(WHAT NEEDS TO BE DONE): From the line containing "(126, 202) none -> (433, 190) //" to the final line of the entries, copy each line exactly. Pictures stay out.

(DATA UNDER STUDY):
------------------------

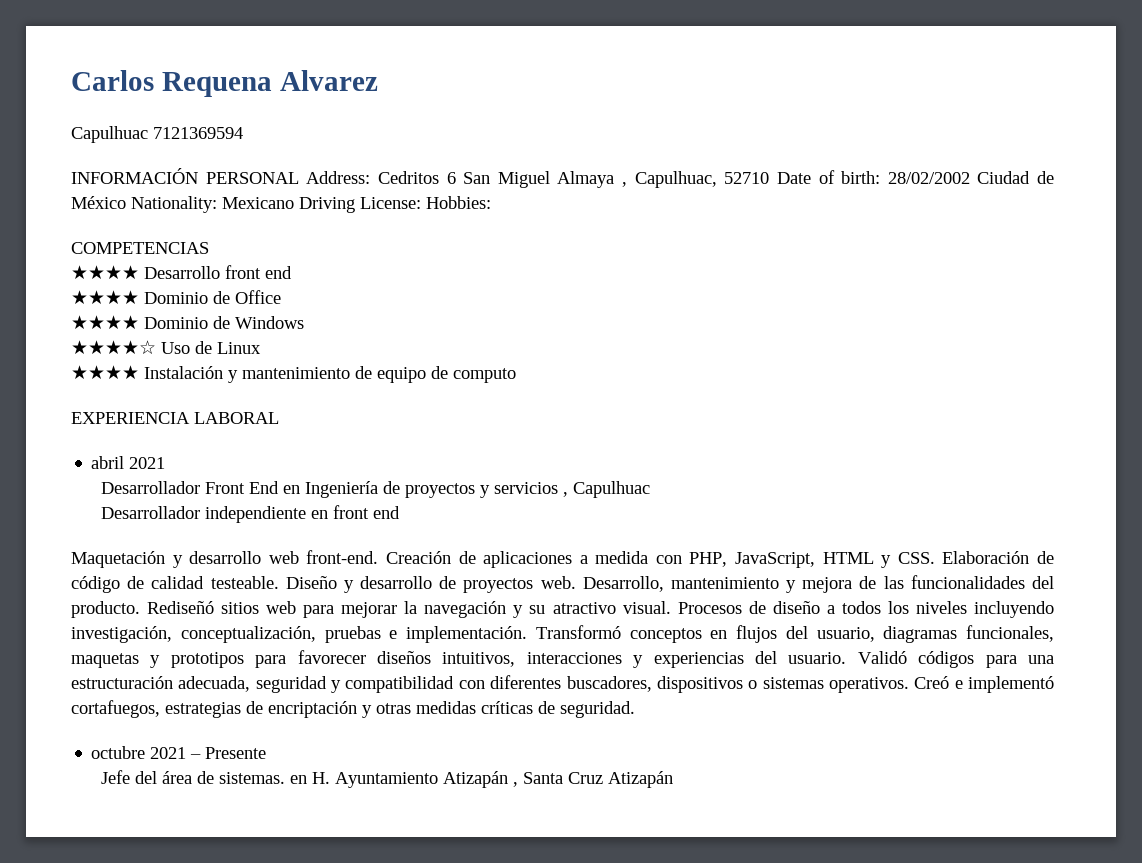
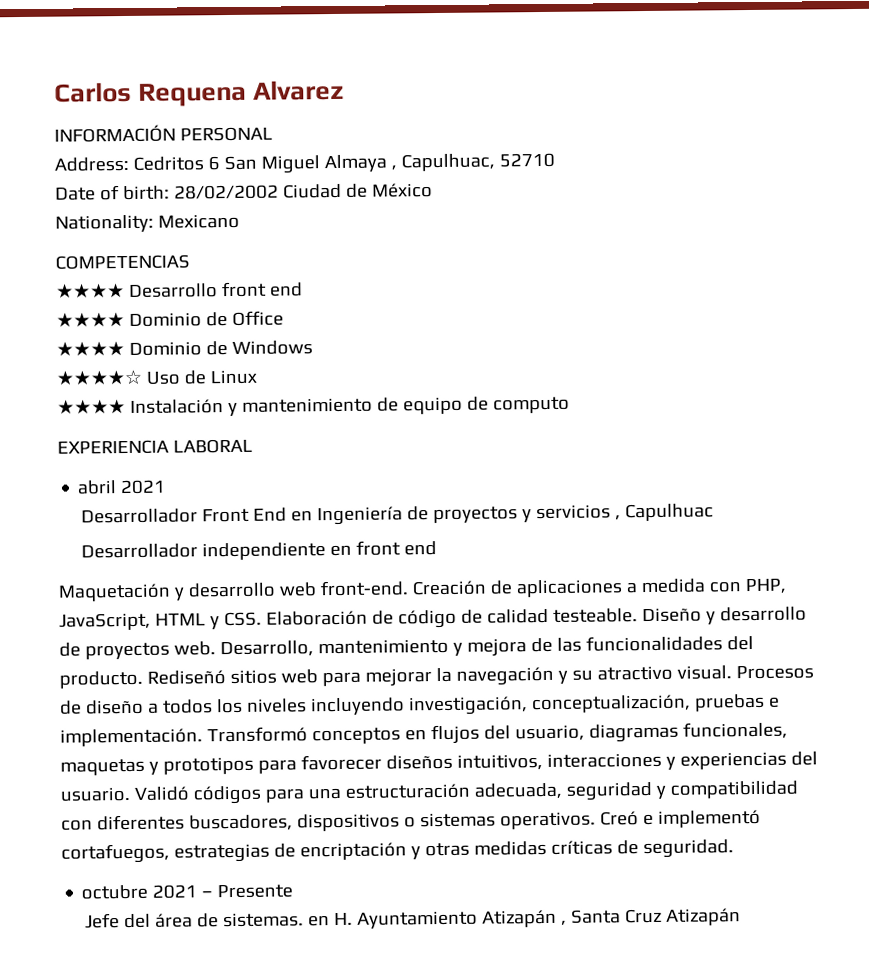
[71,126,243,143] // Capulhuac 7121369594 -> (345, 90) none
(299, 178) none -> (273, 134) //
(770, 178) none -> (555, 160) //
(126, 202) none -> (433, 190) //
[299,196,491,213] Driving License: Hobbies: -> (240, 221) none

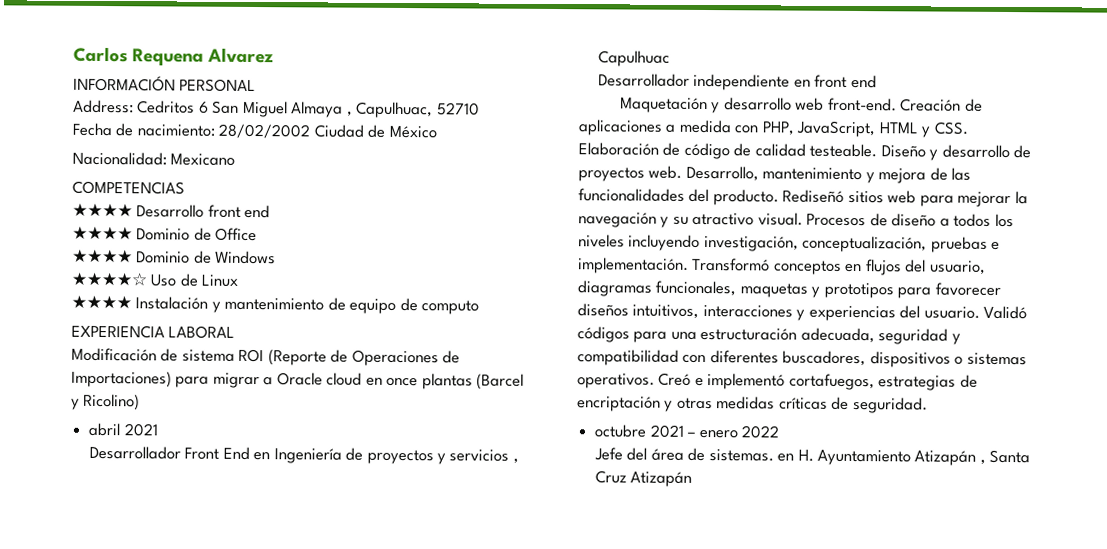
[55,185,170,201] Date of birth: -> [72,122,215,137] Fecha de nacimiento:
[55,214,154,233] Nationality: -> [72,151,167,166] Nacionalidad:
(253, 446) none -> [71,347,461,367] [71,370,525,390] [71,393,141,411] // Modificación de sistema ROI (Reporte de Operaciones de Importaciones) para migrar a Oracle cloud en once plantas (Barcel y Ricolino)
[217,884,294,899] Presente -> [698,425,780,439] enero 2022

------------------------

(THE ANSWER):
(126, 202) none -> (433, 190) //
[299,196,491,213] Driving License: Hobbies: -> (240, 221) none

[55,185,170,201] Date of birth: -> [72,122,215,137] Fecha de nacimiento:
[55,214,154,233] Nationality: -> [72,151,167,166] Nacionalidad:
(253, 446) none -> [71,347,461,367] [71,370,525,390] [71,393,141,411] // Modificación de sistema ROI (Reporte de Operaciones de Importaciones) para migrar a Oracle cloud en once plantas (Barcel y Ricolino)
[217,884,294,899] Presente -> [698,425,780,439] enero 2022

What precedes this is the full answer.